Il PEF, la TARI ed i “bei tempi andati”

In passato gli enti locali non avevano l’obbligo di verificare la congruità dei costi dei servizi di igiene urbana in rapporto alle risorse necessarie per eseguirli, e neppure vigeva l’obbligo di coprire l’intero costo del servizio di igiene urbana con la tassa rifiuti.
Gli enti locali risolvevano l’evoluzione dei costi e della complessità dei servizi di igiene urbana con gare al ribasso o, in presenza di azienda municipale, obbligando quest’ultima ad assorbire nel proprio bilancio i maggiori oneri sopravvenuti. Con queste tecniche la politica poteva millantare di non aver aumentato le tasse senza peggiorare la qualità dei servizi. Questo approccio portò inevitabilmente sul mercato una serie di operatori poco affidabili, mentre le municipalizzate furono lentamente portate verso il fallimento, spesso evitato o rinviato grazie a vendite di quote societarie o fusioni con altri operatori del settore.

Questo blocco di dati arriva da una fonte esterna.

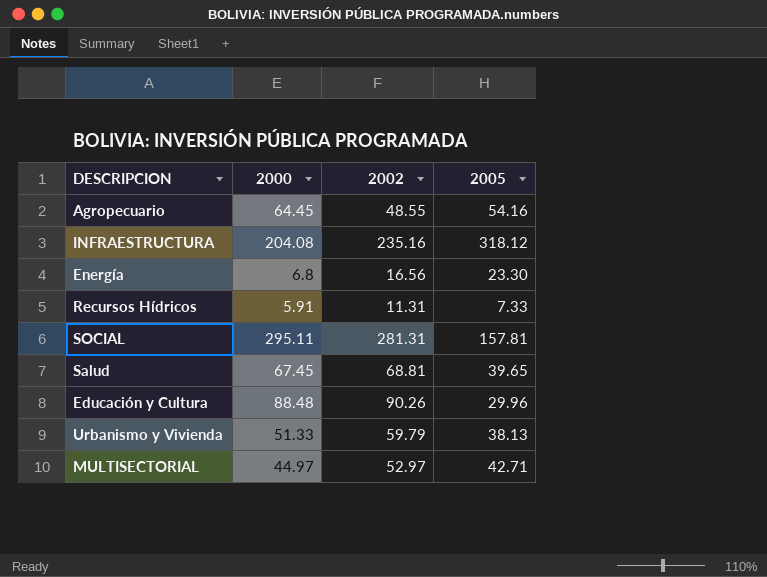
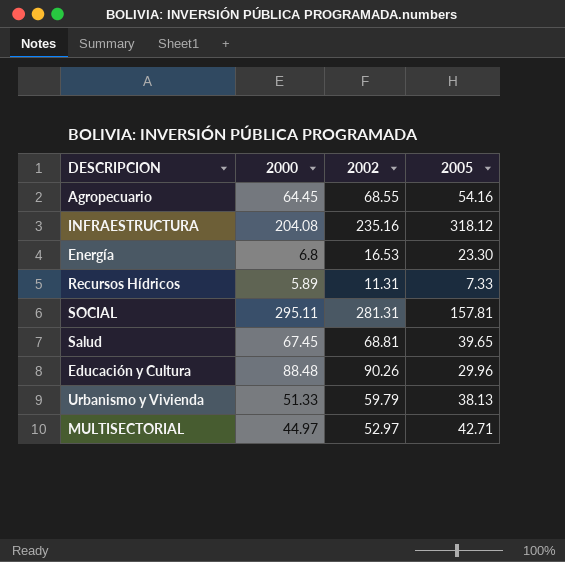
Agropecuario | 2002: 48.55 -> 68.55
Energía | 2002: 16.56 -> 16.53
Recursos Hídricos | 2000: 5.91 -> 5.89

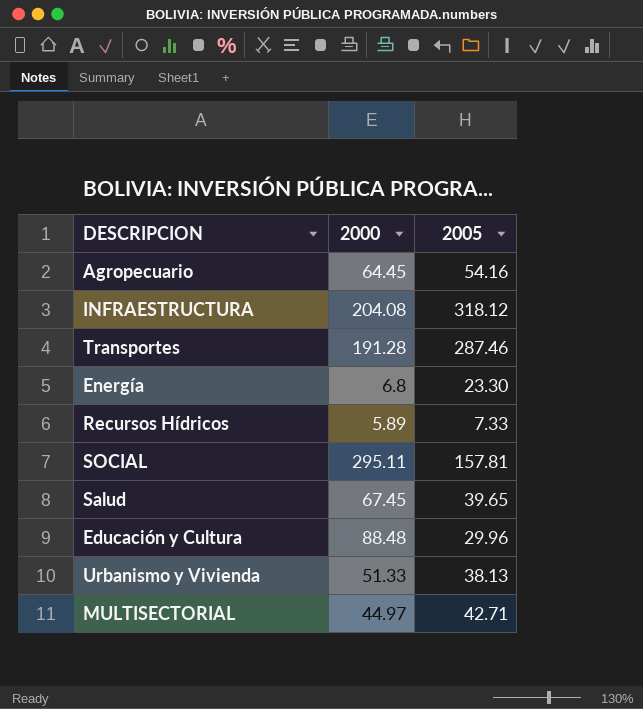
column 2002 | position: 3 -> none
row Transportes: none -> 191.28 | 287.46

Il legislatore, visto il malcostume dilagante, adottò una normativa adeguata, che prevedeva una attenta valutazione del rapporto costi/risorse/qualità dei servizi grazie ad uno strumento chiamato P.E.F. (Piano Economico Finanziario). La normativa mancava però di un adeguato organo di controllo, che fu individuato in ARERA. Oggi, nel settore dei rifiuti, l’attività di ARERA inizia a funzionare a pieno regime, imponendo a molti enti locali una revisione sia delle modalità di esecuzione del servizio, in conformità con le nuove normative, sia delle modalità di calcolo dei costi, da ribaltare interamente sulla tassa rifiuti.
In alcuni comuni italiani il P.E.F. funziona benissimo già da qualche anno, ma moltissimi enti locali faticano a digerirlo, anche perché riduce quasi a zero i giochini dei “bei tempi andati”. Nel breve periodo non possiamo che aspettarci aumenti della tassa rifiuti, che non sono incrementi arbitrari, bensì adeguamenti al reale costo del servizio.